Each line below should be retyped exactly, with no pictures.

* [Provided records]:
'''

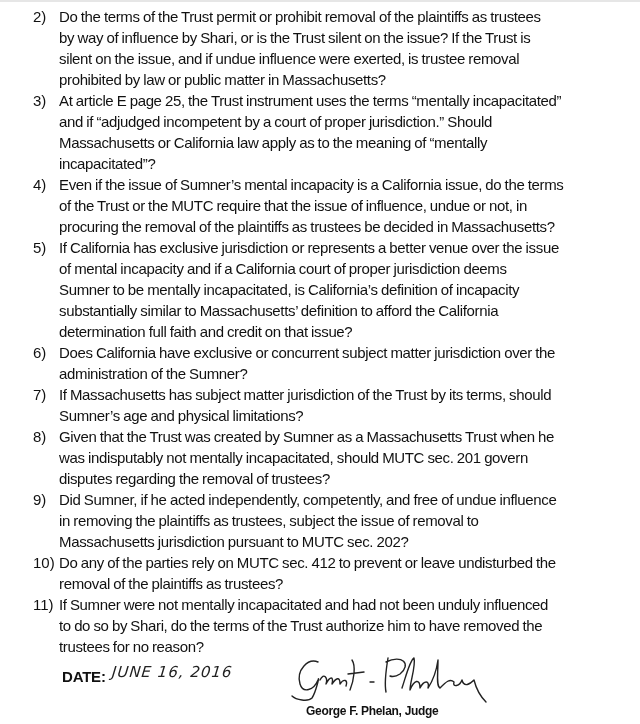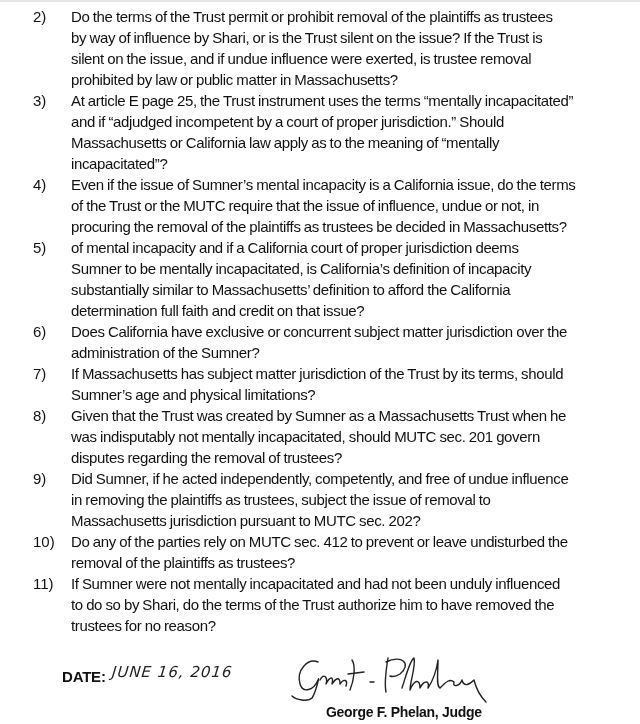"Do the terms of the" .txt { margin-left: 12px -> none }
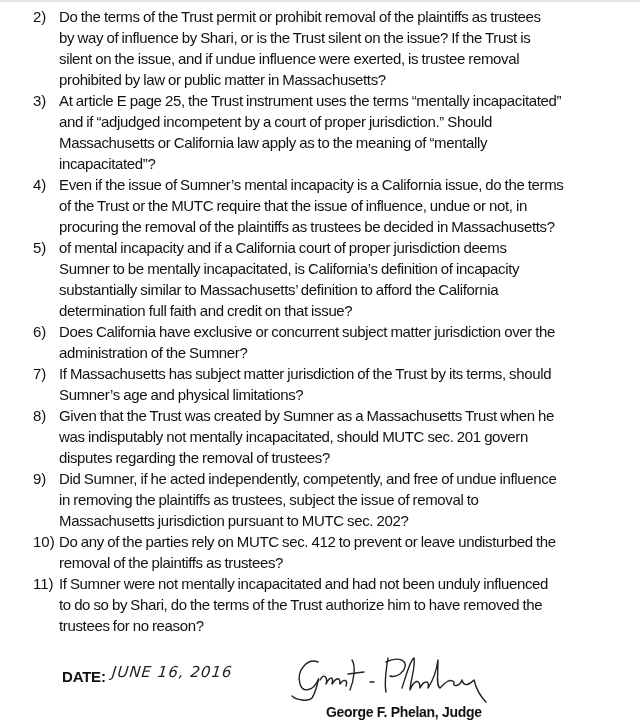"If California has exclusive jurisdiction" span.line { html: none -> <span>If California has exclusive jurisdiction or represents a better venue over the issue</span> }
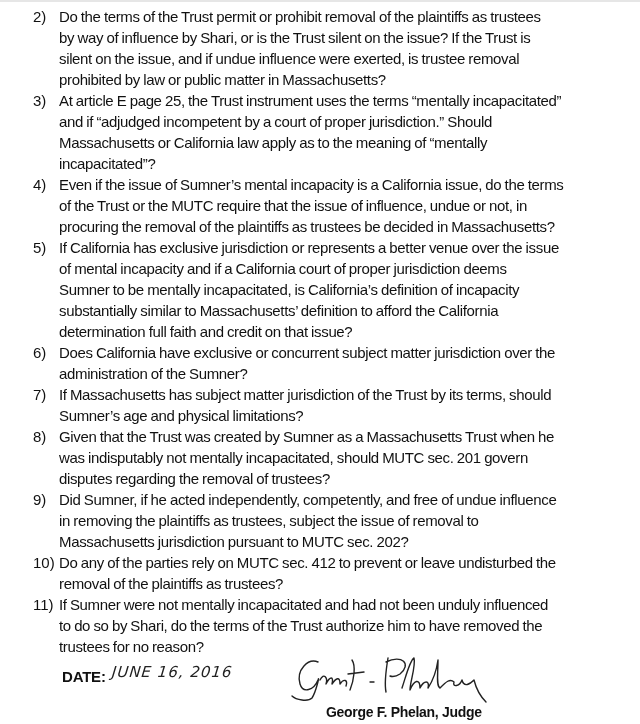"George F. Phelan, Judge" .signer { font-size: 14px -> 12px; margin-left: 20px -> none }
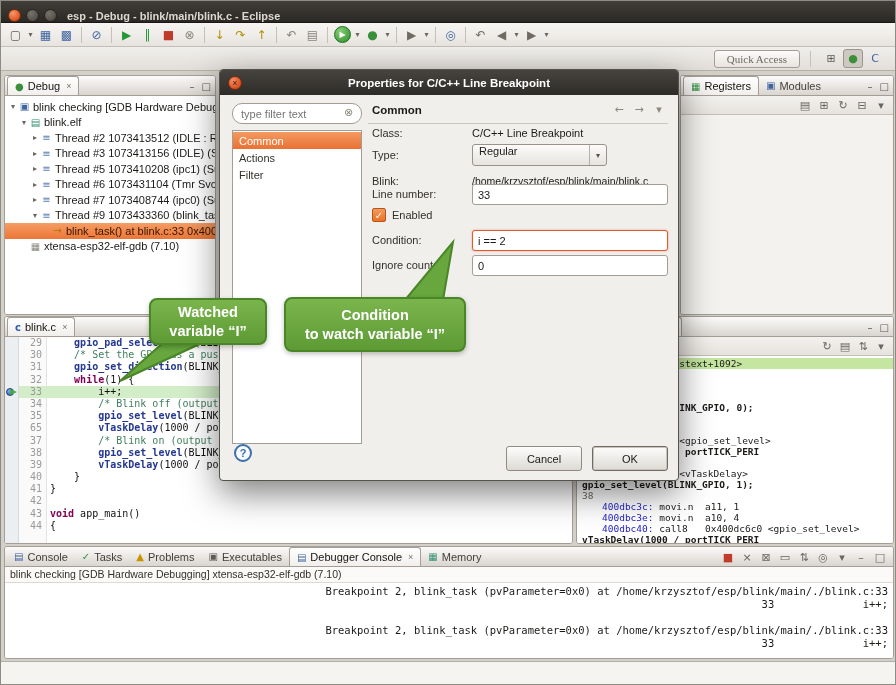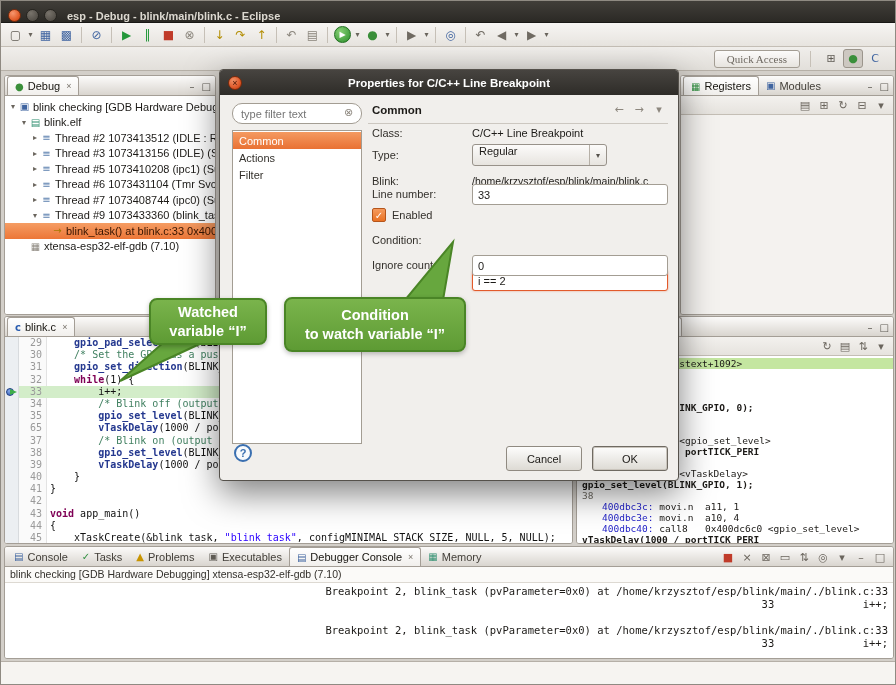"i == 2" .dlg-input.cond { margin-top: 40px -> none }
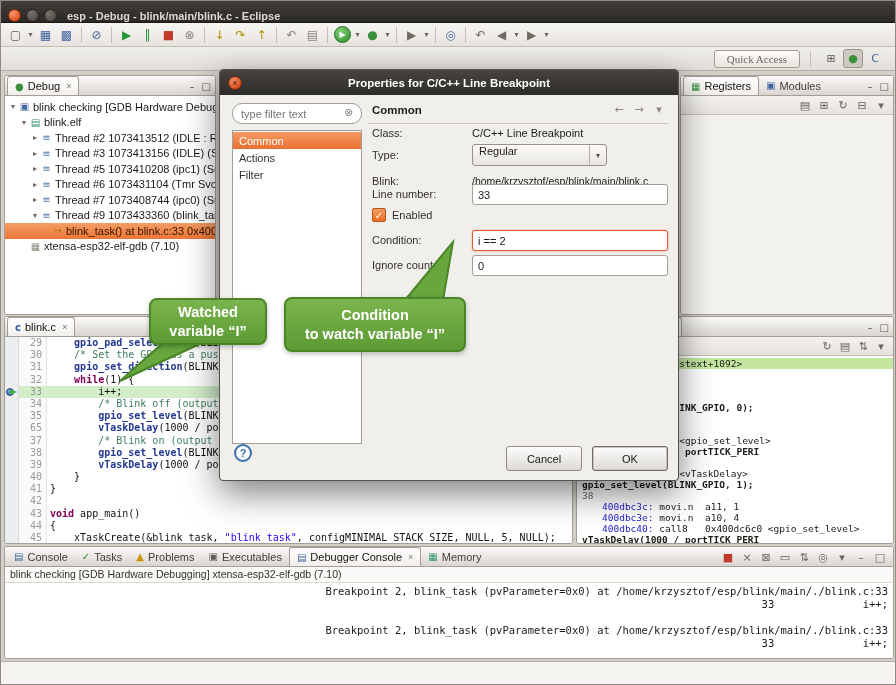"45" div.erow { html: <div> <span></span> <span>45</span> <span><span> xTaskCreate(&amp;blink_task, </span><span>"blink_task"</span><span>, configMINIMAL_STACK_SIZE, NULL, 5, NULL);</span></span> </div> -> none }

'''

* [Reply]:
"Do the terms of the" .txt { margin-left: 12px -> none }
"If California has exclusive jurisdiction" span.line { html: none -> <span>If California has exclusive jurisdiction or represents a better venue over the issue</span> }
"George F. Phelan, Judge" .signer { font-size: 14px -> 12px; margin-left: 20px -> none }
"i == 2" .dlg-input.cond { margin-top: 40px -> none }
"45" div.erow { html: <div> <span></span> <span>45</span> <span><span> xTaskCreate(&amp;blink_task, </span><span>"blink_task"</span><span>, configMINIMAL_STACK_SIZE, NULL, 5, NULL);</span></span> </div> -> none }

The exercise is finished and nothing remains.